╭─ Data for analysis

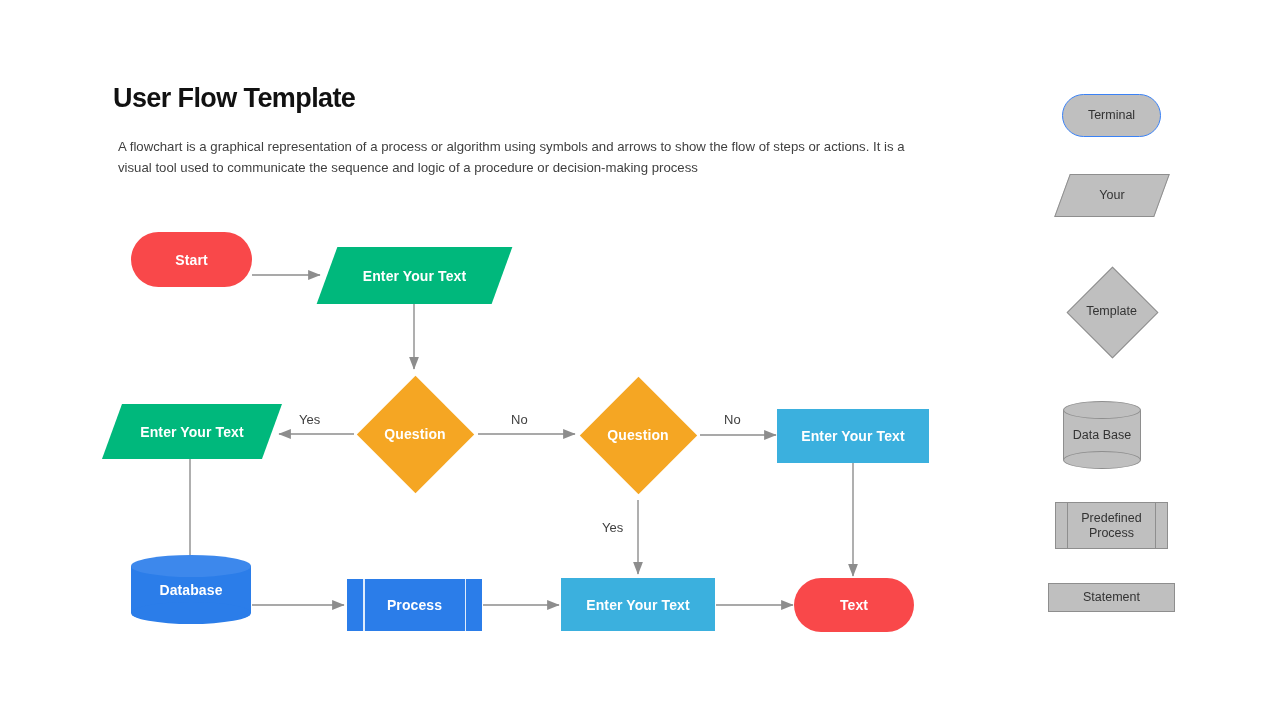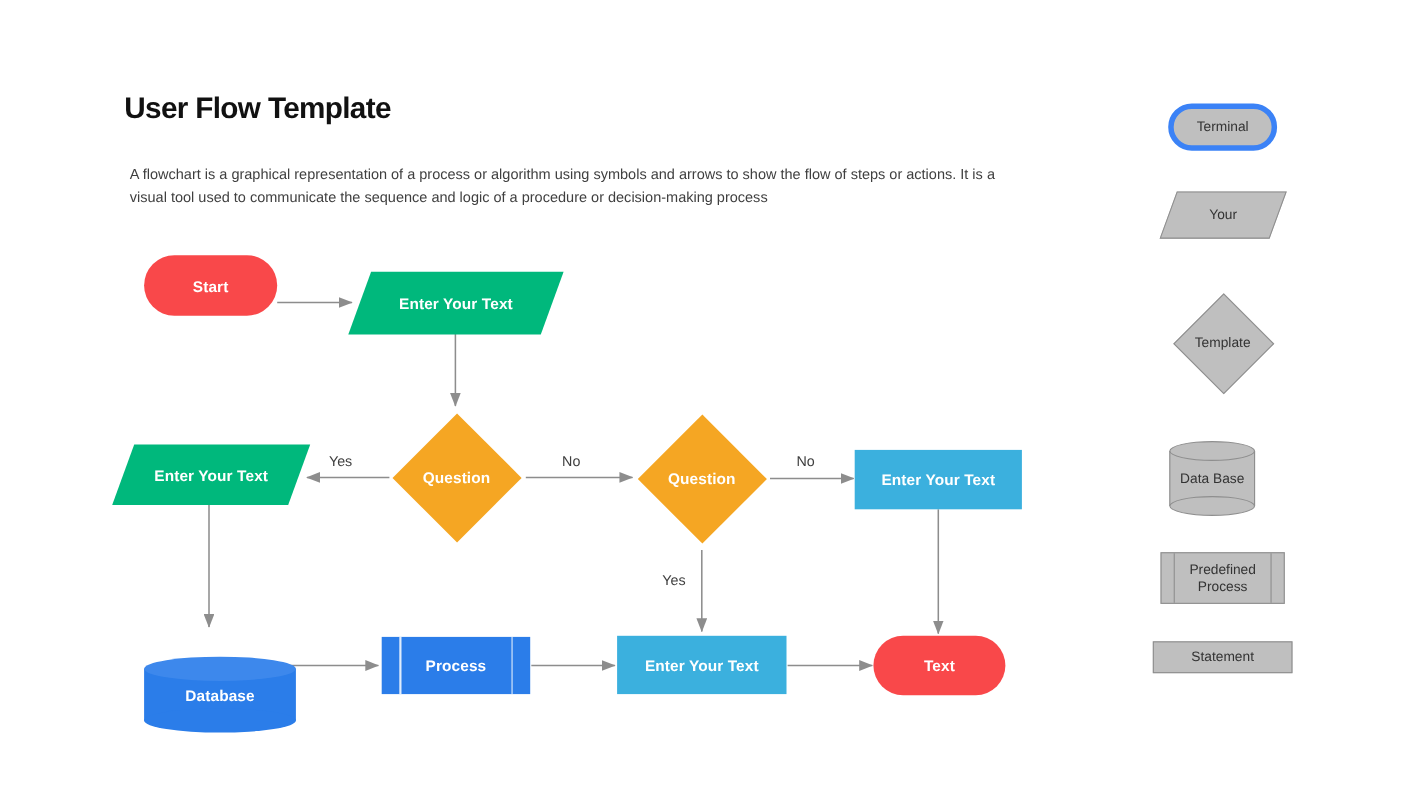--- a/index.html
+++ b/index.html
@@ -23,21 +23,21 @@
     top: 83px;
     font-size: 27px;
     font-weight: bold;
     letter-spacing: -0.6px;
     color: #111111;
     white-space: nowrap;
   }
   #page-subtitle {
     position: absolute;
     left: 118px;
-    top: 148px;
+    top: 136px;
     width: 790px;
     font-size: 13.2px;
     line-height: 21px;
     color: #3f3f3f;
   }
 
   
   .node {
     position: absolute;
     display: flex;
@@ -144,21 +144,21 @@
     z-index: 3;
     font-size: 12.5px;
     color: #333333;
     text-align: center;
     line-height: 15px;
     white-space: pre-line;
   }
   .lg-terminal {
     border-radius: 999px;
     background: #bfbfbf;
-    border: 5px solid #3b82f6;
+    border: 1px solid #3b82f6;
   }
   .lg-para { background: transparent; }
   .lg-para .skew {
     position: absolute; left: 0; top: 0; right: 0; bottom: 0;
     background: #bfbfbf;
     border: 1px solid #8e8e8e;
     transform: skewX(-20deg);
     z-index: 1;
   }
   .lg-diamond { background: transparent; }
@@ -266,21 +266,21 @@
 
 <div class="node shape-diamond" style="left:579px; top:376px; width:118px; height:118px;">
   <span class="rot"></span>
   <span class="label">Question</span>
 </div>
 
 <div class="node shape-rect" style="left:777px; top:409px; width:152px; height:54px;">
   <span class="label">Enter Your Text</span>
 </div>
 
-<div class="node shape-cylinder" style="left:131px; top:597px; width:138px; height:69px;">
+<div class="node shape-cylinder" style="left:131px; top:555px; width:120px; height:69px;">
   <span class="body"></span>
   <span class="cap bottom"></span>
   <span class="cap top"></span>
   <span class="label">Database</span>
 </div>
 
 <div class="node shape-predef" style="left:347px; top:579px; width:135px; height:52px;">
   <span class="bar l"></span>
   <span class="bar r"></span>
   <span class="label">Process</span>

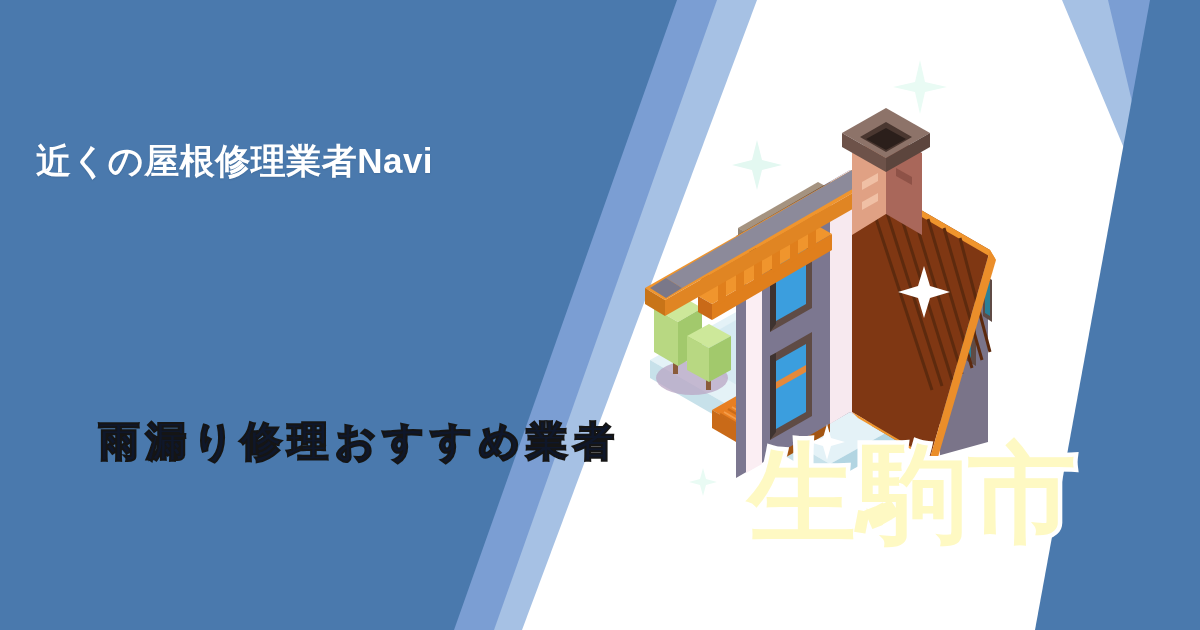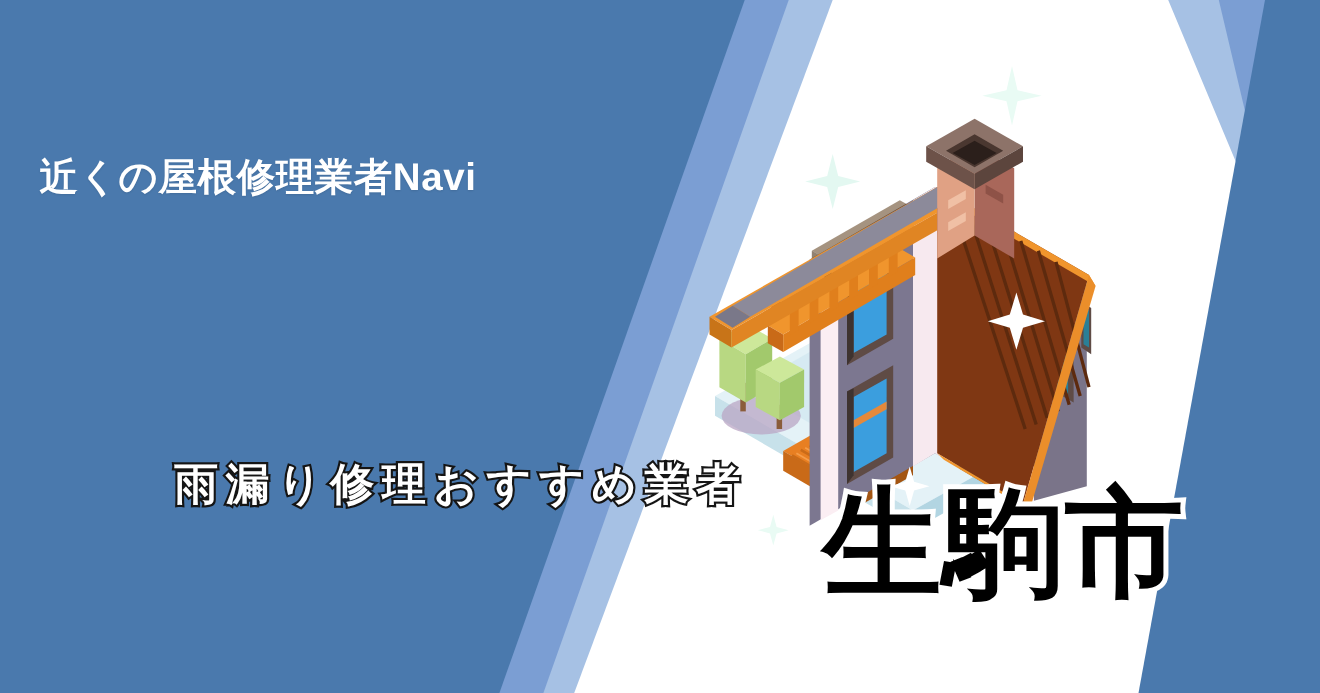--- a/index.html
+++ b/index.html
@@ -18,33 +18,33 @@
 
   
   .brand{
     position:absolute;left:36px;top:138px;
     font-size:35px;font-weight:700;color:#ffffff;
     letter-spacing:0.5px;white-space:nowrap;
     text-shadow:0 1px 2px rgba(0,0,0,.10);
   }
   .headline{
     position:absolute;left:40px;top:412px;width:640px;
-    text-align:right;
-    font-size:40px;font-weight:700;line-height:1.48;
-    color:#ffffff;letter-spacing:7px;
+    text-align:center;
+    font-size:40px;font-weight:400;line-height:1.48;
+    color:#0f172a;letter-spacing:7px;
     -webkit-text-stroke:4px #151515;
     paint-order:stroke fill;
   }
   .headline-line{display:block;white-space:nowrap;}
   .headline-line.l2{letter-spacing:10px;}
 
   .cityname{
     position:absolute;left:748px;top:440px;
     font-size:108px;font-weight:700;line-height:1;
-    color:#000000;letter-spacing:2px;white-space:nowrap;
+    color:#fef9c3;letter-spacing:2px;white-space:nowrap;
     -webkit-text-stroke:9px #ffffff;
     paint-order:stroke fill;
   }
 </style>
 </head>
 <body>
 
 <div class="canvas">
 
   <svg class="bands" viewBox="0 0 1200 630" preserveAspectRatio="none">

╰─

■ **Task description**
Print all of the records shown above exactly, leaving out each picture.

■ **Your solution**
--- a/index.html
+++ b/index.html
@@ -23,21 +23,21 @@
     top: 83px;
     font-size: 27px;
     font-weight: bold;
     letter-spacing: -0.6px;
     color: #111111;
     white-space: nowrap;
   }
   #page-subtitle {
     position: absolute;
     left: 118px;
-    top: 148px;
+    top: 136px;
     width: 790px;
     font-size: 13.2px;
     line-height: 21px;
     color: #3f3f3f;
   }
 
   
   .node {
     position: absolute;
     display: flex;
@@ -144,21 +144,21 @@
     z-index: 3;
     font-size: 12.5px;
     color: #333333;
     text-align: center;
     line-height: 15px;
     white-space: pre-line;
   }
   .lg-terminal {
     border-radius: 999px;
     background: #bfbfbf;
-    border: 5px solid #3b82f6;
+    border: 1px solid #3b82f6;
   }
   .lg-para { background: transparent; }
   .lg-para .skew {
     position: absolute; left: 0; top: 0; right: 0; bottom: 0;
     background: #bfbfbf;
     border: 1px solid #8e8e8e;
     transform: skewX(-20deg);
     z-index: 1;
   }
   .lg-diamond { background: transparent; }
@@ -266,21 +266,21 @@
 
 <div class="node shape-diamond" style="left:579px; top:376px; width:118px; height:118px;">
   <span class="rot"></span>
   <span class="label">Question</span>
 </div>
 
 <div class="node shape-rect" style="left:777px; top:409px; width:152px; height:54px;">
   <span class="label">Enter Your Text</span>
 </div>
 
-<div class="node shape-cylinder" style="left:131px; top:597px; width:138px; height:69px;">
+<div class="node shape-cylinder" style="left:131px; top:555px; width:120px; height:69px;">
   <span class="body"></span>
   <span class="cap bottom"></span>
   <span class="cap top"></span>
   <span class="label">Database</span>
 </div>
 
 <div class="node shape-predef" style="left:347px; top:579px; width:135px; height:52px;">
   <span class="bar l"></span>
   <span class="bar r"></span>
   <span class="label">Process</span>

--- a/index.html
+++ b/index.html
@@ -18,33 +18,33 @@
 
   
   .brand{
     position:absolute;left:36px;top:138px;
     font-size:35px;font-weight:700;color:#ffffff;
     letter-spacing:0.5px;white-space:nowrap;
     text-shadow:0 1px 2px rgba(0,0,0,.10);
   }
   .headline{
     position:absolute;left:40px;top:412px;width:640px;
-    text-align:right;
-    font-size:40px;font-weight:700;line-height:1.48;
-    color:#ffffff;letter-spacing:7px;
+    text-align:center;
+    font-size:40px;font-weight:400;line-height:1.48;
+    color:#0f172a;letter-spacing:7px;
     -webkit-text-stroke:4px #151515;
     paint-order:stroke fill;
   }
   .headline-line{display:block;white-space:nowrap;}
   .headline-line.l2{letter-spacing:10px;}
 
   .cityname{
     position:absolute;left:748px;top:440px;
     font-size:108px;font-weight:700;line-height:1;
-    color:#000000;letter-spacing:2px;white-space:nowrap;
+    color:#fef9c3;letter-spacing:2px;white-space:nowrap;
     -webkit-text-stroke:9px #ffffff;
     paint-order:stroke fill;
   }
 </style>
 </head>
 <body>
 
 <div class="canvas">
 
   <svg class="bands" viewBox="0 0 1200 630" preserveAspectRatio="none">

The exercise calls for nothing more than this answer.